George Washington University law professor Jonathan Turley identifies himself as “pro-choice,” but he sees a dangerous absolutism in the abortion movement. Writing in USA Today, he argues that the movement’s opposition to parental notification laws represents an “unbridled passion that often seems more a matter of blind faith than reasoned principle.”
As he explains: Polls have consistently shown that a vast majority of Americans, including pro-choice citizens, favor either parental notice or consent for abortions performed on minors. Last week, a USA TODAY/CNN/Gallup Poll showed that 69% of citizens favored requiring minors to get parental consent. Polls routinely show that 75%-80% of citizens favor parental notice.
Further: The absolutist view is equally at odds with our constitutional traditions. There are no absolute individual rights in our Constitution. The Framers forged a system protecting individual rights while recognizing legitimate countervailing interests of the state.

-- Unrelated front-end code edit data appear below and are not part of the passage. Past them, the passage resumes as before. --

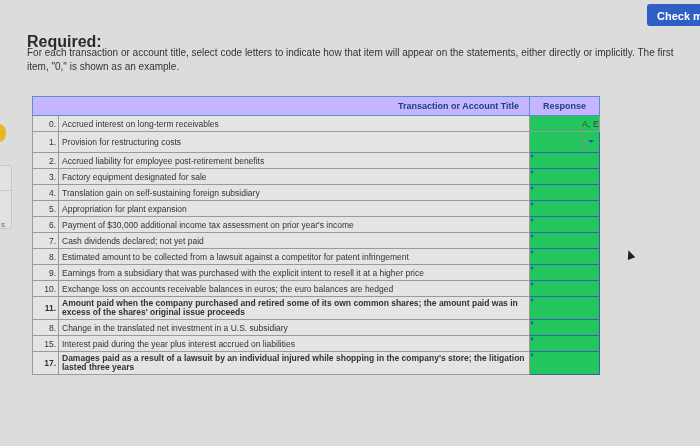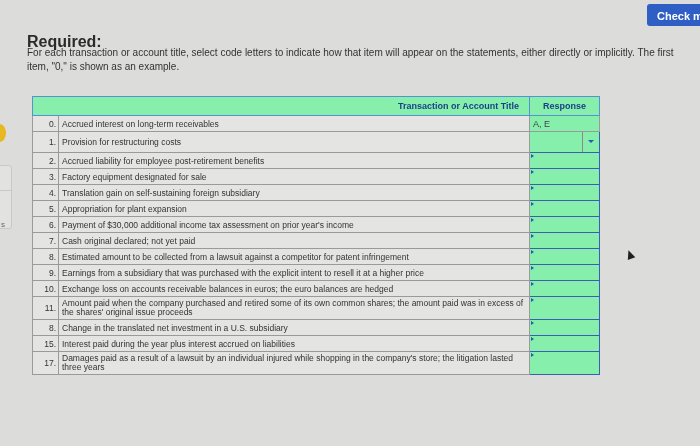--- a/index.html
+++ b/index.html
@@ -37,7 +37,7 @@
     border-collapse:collapse; font-size:8.5px; color:#333;
   }
   .table th {
-    background:#86efac; color:#1c3f8a; font-weight:bold; font-size:9px; height:18px; padding:0 4px;
+    background:#c4b5fd; color:#1c3f8a; font-weight:bold; font-size:9px; height:18px; padding:0 4px;
     border:1px solid #5a8fd8;
   }
   .table th.title-col { text-align:right; padding-right:10px; }

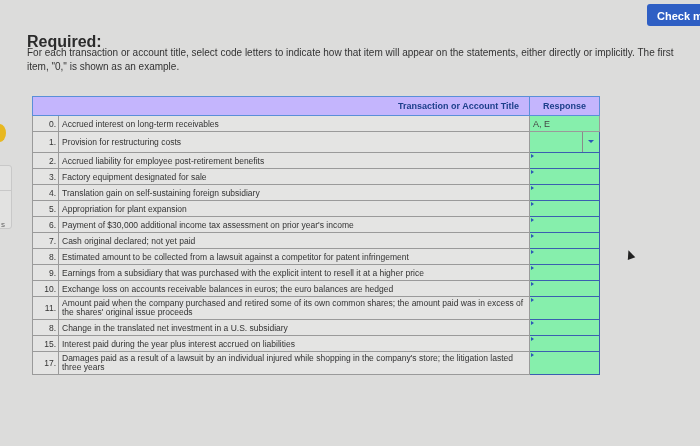--- a/index.html
+++ b/index.html
@@ -45,7 +45,7 @@
     border:1px solid #9a9a9a; background:#e4e4e3; padding:0 3px; height:15px; vertical-align:middle;
   }
   .table td.num { width:20px; text-align:right; padding-right:2px; font-size:8.5px; }
-  .table td.resp { width:66px; padding:0; border:1.5px solid #3a5fb0; background:#86efac; position:relative; }
+  .table td.resp { width:66px; padding:0; border:1.5px solid #3a5fb0; background:#22c55e; position:relative;text-align:right; }
   .table td.resp.ex { border:1px solid #9a9a9a; padding-left:3px; font-size:9px; color:#444; }
   .table tr.tall td { height:20px; }
   .table tr.tall2 td { height:22px; line-height:9px; }

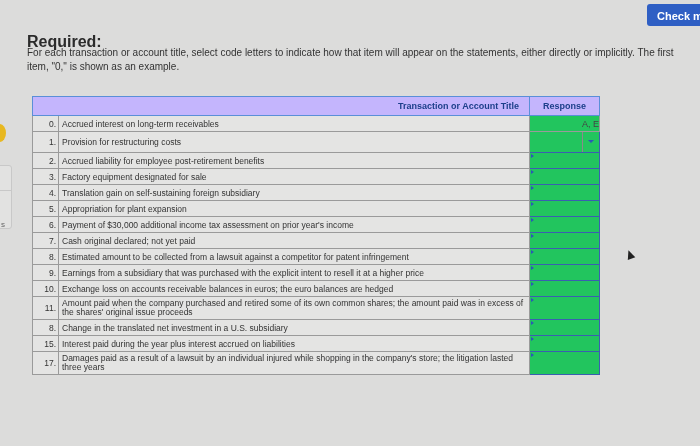--- a/index.html
+++ b/index.html
@@ -140,7 +140,7 @@
     </tr>
     <tr>
       <td class="num">7.</td>
-      <td>Cash original declared; not yet paid</td>
+      <td>Cash dividends declared; not yet paid</td>
       <td class="resp">
           <span class="flag"></span>
         </td>

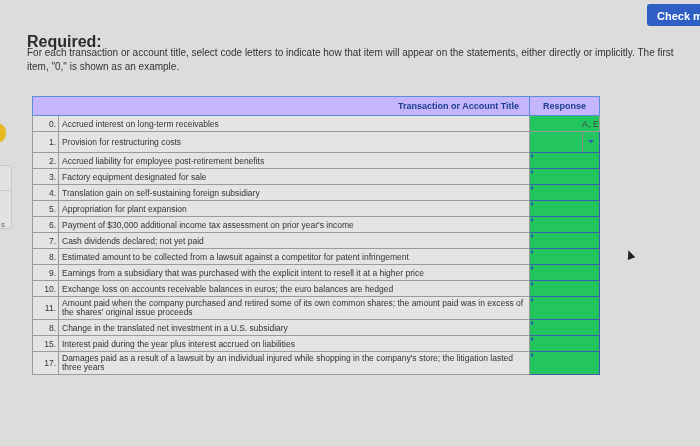--- a/index.html
+++ b/index.html
@@ -48,7 +48,7 @@
   .table td.resp { width:66px; padding:0; border:1.5px solid #3a5fb0; background:#22c55e; position:relative;text-align:right; }
   .table td.resp.ex { border:1px solid #9a9a9a; padding-left:3px; font-size:9px; color:#444; }
   .table tr.tall td { height:20px; }
-  .table tr.tall2 td { height:22px; line-height:9px; }
+  .table tr.tall2 td { height:22px; line-height:9px;font-weight:bold; }
   .resp .flag {
     position:absolute; left:1px; top:1px; width:0; height:0;
     border-left:3px solid #2b57b8; border-top:2px solid transparent; border-bottom:2px solid transparent;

In that balanced system, even such fundamental rights as the freedom of speech and free press, association and religion have been subject to some limitations.
For example, when states prohibit screaming “fire” in a crowded theater, they are not diminishing free speech. Such reckless conduct is not part of any reasonable definition of the right to free speech, just as the categorical exclusion of required parental participation is not part of any reasonable definition of the right to an abortion.
Pro-choice advocates would make abortion the only absolute right in our Constitution, even though it was not fully recognized by the Supreme Court until 1973. Conversely, parental rights have been recognized since the founding of our Republic but are routinely dismissed when they collide with the almighty right to an abortion.
Turley’s observation should be noted by all who care about the abortion debate. Opposition to parental notification of a minor’s plan to have an abortion is itself a form of extremism — and it is based in an radical view of abortion as an absolute right.
The professor also argues that “most parents are not unhinged throwbacks who simply cannot handle juvenile pregnancies. Indeed, parents know a lot more about their children than do abortion advocates or judges. They have the history and connection with their kids to help them get through the trauma of such a pregnancy. Even in the most caring families, though, children often try to hide misconduct rather than face recrimination or embarrassment. The law should not reinforce those inclinations by allowing minors to bar parental knowledge or consent.”
Common sense and constitutional sanity should be celebrated wherever they are found. Jonathan Turley is not ready to join the pro-life cause, but he sees the fallacy of the abortion rights movement’s opposition to parental notification laws. It’s a start.